La selección de Estados Unidos tiene un lema en mente: no puede resbalar dos veces seguidas a tan poco tiempo de iniciar el Mundial.

Luego del papelón que realizaron ante Honduras (1-3) en su primer fogueo del año, hoy se presenta la oportunidad ideal para los estadounidenses de retomar la confianza, cuando reciba a El Salvador en el Estadio Raymond James de Tampa, Florida.

El cuadro de Bob Bradley de nuevo tendrá una base de jugadores locales, con pocas variantes, pero con un dibujo táctico diametralmente opuesto al que presentó frente a los catrachos, en los que sufrió por la marca de sus laterales y por la tempranera expulsión de su capitán Chad Marshall.

"Estamos conscientes del rival al que vamos a enfrentar", admitió Bradley.

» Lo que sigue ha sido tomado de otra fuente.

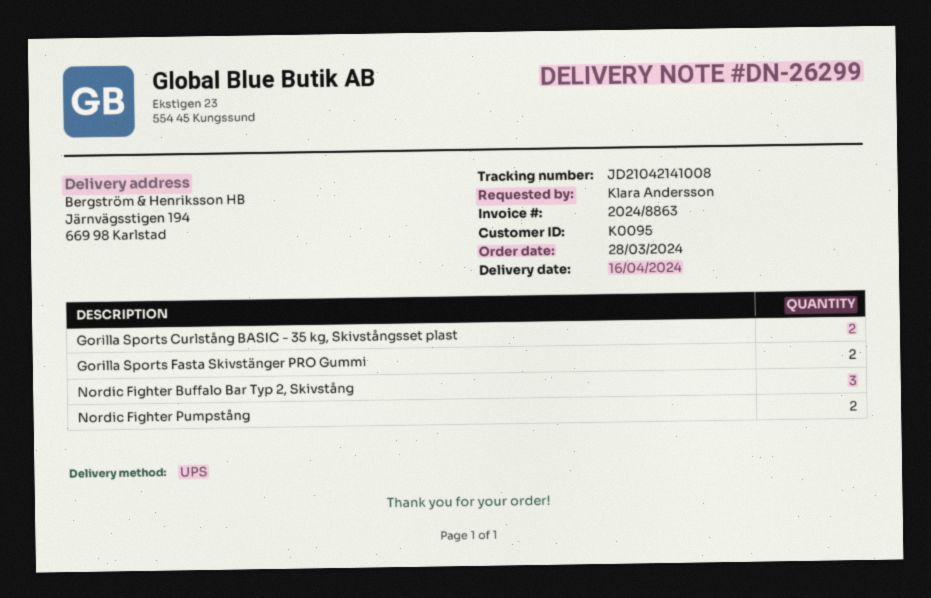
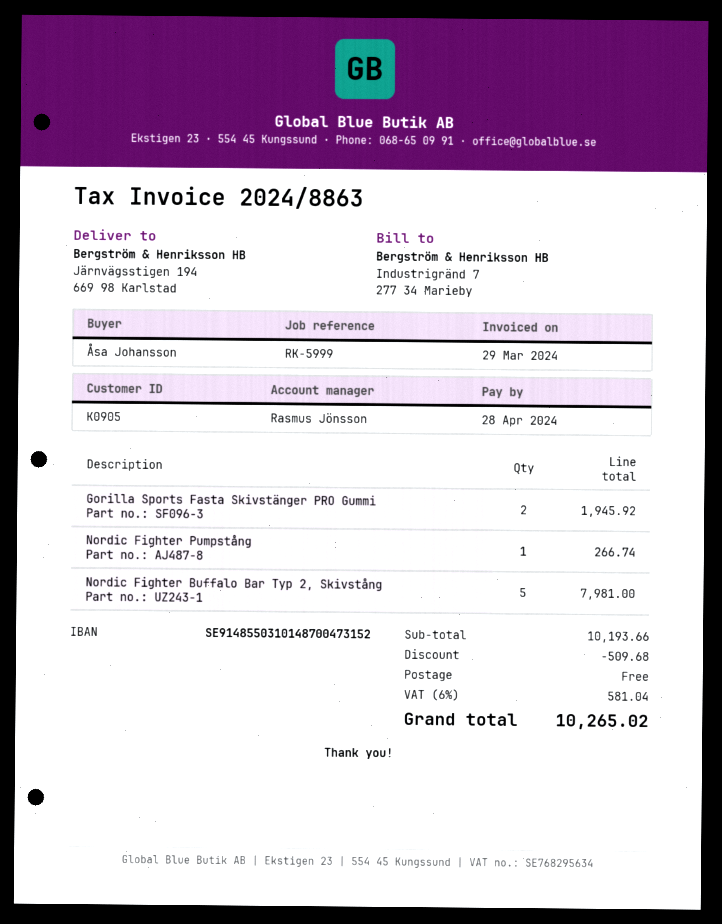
customer number: K0095 -> K0905
ordered by: Klara Andersson -> Åsa Johansson
Gorilla Sports Curlstång BASIC - 35 kg, Skivstångsset plast: 2 -> none
Nordic Fighter Buffalo Bar Typ 2, Skivstång: 3 -> 5
Nordic Fighter Pumpstång: 2 -> 1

Tendrá enfrente también a un equipo con menos trabajo que Honduras, ya que El Salvador se reunió por primera vez desde que el mexicano Carlos de los Cobos dejó el mando del cuadro salvadoreño, ahora bajo la tutela de José Luis Rugamas.

No obstante, utilizará la misma base del equipo que participó por su boleto a Sudáfrica 2010.

Luego de medirse a los cuscatlecos, el equipo de las barras y las estrellas se trasladará a Amsterdam, en donde jugará ante Holanda con la presencia de sus europeos, aprovechando que es fecha FIFA.

"Hemos dicho desde un principio que cada partido será una prueba diferente para nosotros".

"La derrota ante Honduras ya quedó atrás, ahora sólo nos debe importar el afinar detalles porque el inicio del Mundial está cada vez más cerca", apuntó Bradley, quien encara su primer Mundial con la esperanza de mejorar las presentaciones anteriores que incluyen el descalabro de Alemania 2006.